Buyers come to the Hill Country for the view and then sign for the water, the access, and the exemptions. Land is a different purchase from a house, and the things that decide a good deal are rarely the things that catch the eye on the first drive out. Here is the short list I walk every property against before I let a client fall in love with it.

Water rights and supply

Start with water, because nothing matters more. Ask whether the land is on a public supply, a shared well, or a private one, and if it is a well, what the yield and depth are. Surface water, creeks, and tanks come with their own rules.
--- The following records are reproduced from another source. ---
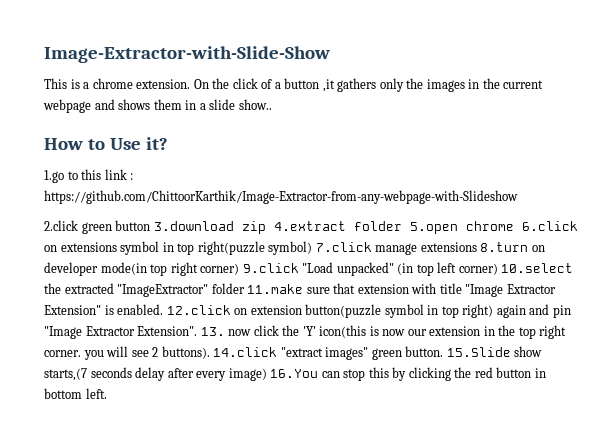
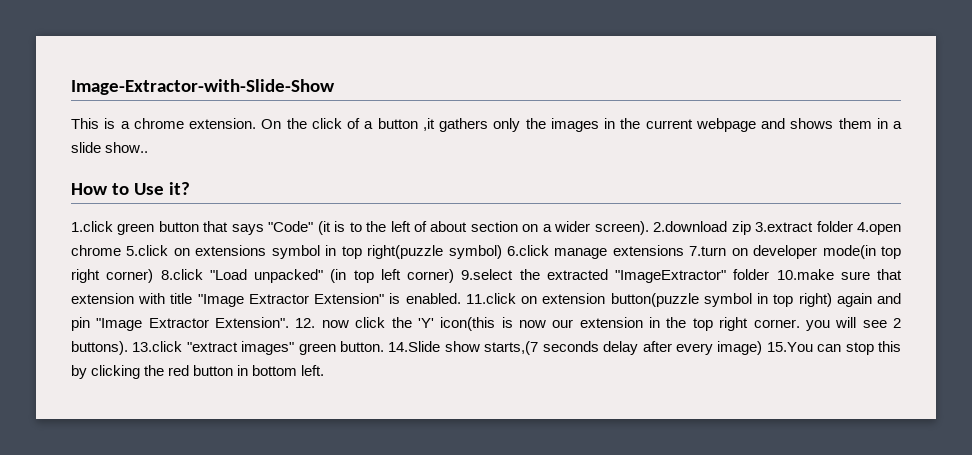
- 1.go to this link : https://github.com/ChittoorKarthik/Image-Extractor-from-any-webpage-with-Slideshow
- 2.click green button 3.download zip 4.extract folder 5.open chrome 6.click on extensions symbol in top right(puzzle symbol) 7.click manage extensions 8.turn on developer mode(in top right corner) 9.click "Load unpacked" (in top left corner) 10.select the extracted "ImageExtractor" folder 11.make sure that extension with title "Image Extractor Extension" is enabled.
+ 1.click green button that says "Code" (it is to the left of about section on a wider screen). 2.download zip 3.extract folder 4.open chrome 5.click on extensions symbol in top right(puzzle symbol) 6.click manage extensions 7.turn on developer mode(in top right corner) 8.click "Load unpacked" (in top left corner) 9.select the extracted "ImageExtractor" folder 10.make sure that extension with title "Image Extractor Extension" is enabled.
- 12.click on extension button(puzzle symbol in top right) again and pin "Image Extractor Extension".
+ 11.click on extension button(puzzle symbol in top right) again and pin "Image Extractor Extension".
- 13. now click the 'Y' icon(this is now our extension in the top right corner. you will see 2 buttons).
+ 12. now click the 'Y' icon(this is now our extension in the top right corner. you will see 2 buttons).
- 14.click "extract images" green button.
+ 13.click "extract images" green button.
- 15.Slide show starts,(7 seconds delay after every image) 16.You can stop this by clicking the red button in bottom left.
+ 14.Slide show starts,(7 seconds delay after every image) 15.You can stop this by clicking the red button in bottom left.

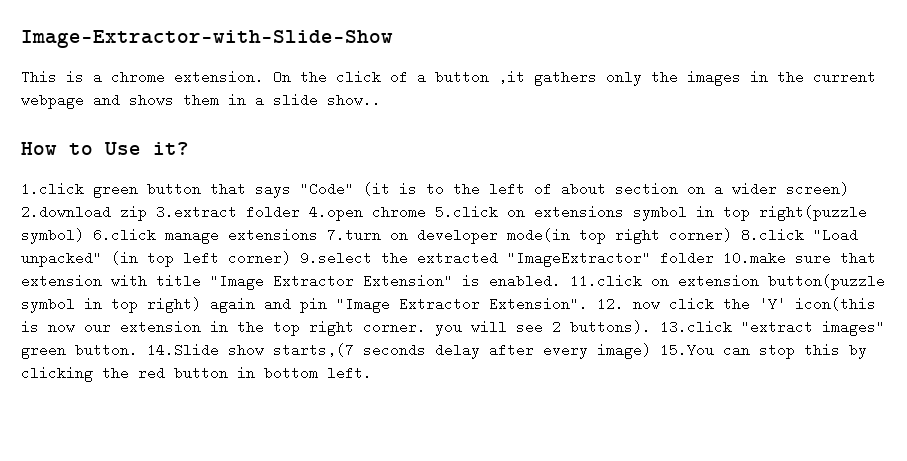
- 1.click green button that says "Code" (it is to the left of about section on a wider screen). 2.download zip 3.extract folder 4.open chrome 5.click on extensions symbol in top right(puzzle symbol) 6.click manage extensions 7.turn on developer mode(in top right corner) 8.click "Load unpacked" (in top left corner) 9.select the extracted "ImageExtractor" folder 10.make sure that extension with title "Image Extractor Extension" is enabled.
+ 1.click green button that says "Code" (it is to the left of about section on a wider screen) 2.download zip 3.extract folder 4.open chrome 5.click on extensions symbol in top right(puzzle symbol) 6.click manage extensions 7.turn on developer mode(in top right corner) 8.click "Load unpacked" (in top left corner) 9.select the extracted "ImageExtractor" folder 10.make sure that extension with title "Image Extractor Extension" is enabled.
A spring-fed creek is a beautiful thing to own, but the right to use it is a separate question worth a clear answer in writing.

Access and easements

Confirm legal access to the building site, not just the gate. Shared roads, utility easements, and conservation easements all shape what you can build and where. A parcel that looks open can carry restrictions that only show up in the title work, which is why we order it early on raw land rather than late.

Exemptions and taxes

An agricultural or wildlife exemption can change the carrying cost of a property by a wide margin, and losing one by changing the use can trigger a rollback. Find out the current status, what maintains it, and what your plans would do to it. The right answer is sometimes to keep running cattle you never intended to own.

Acreage is patient, and so should the buyer be. The view will still be there after the title work clears. Get the water, the access, and the exemptions right first, and the rest of the purchase tends to follow.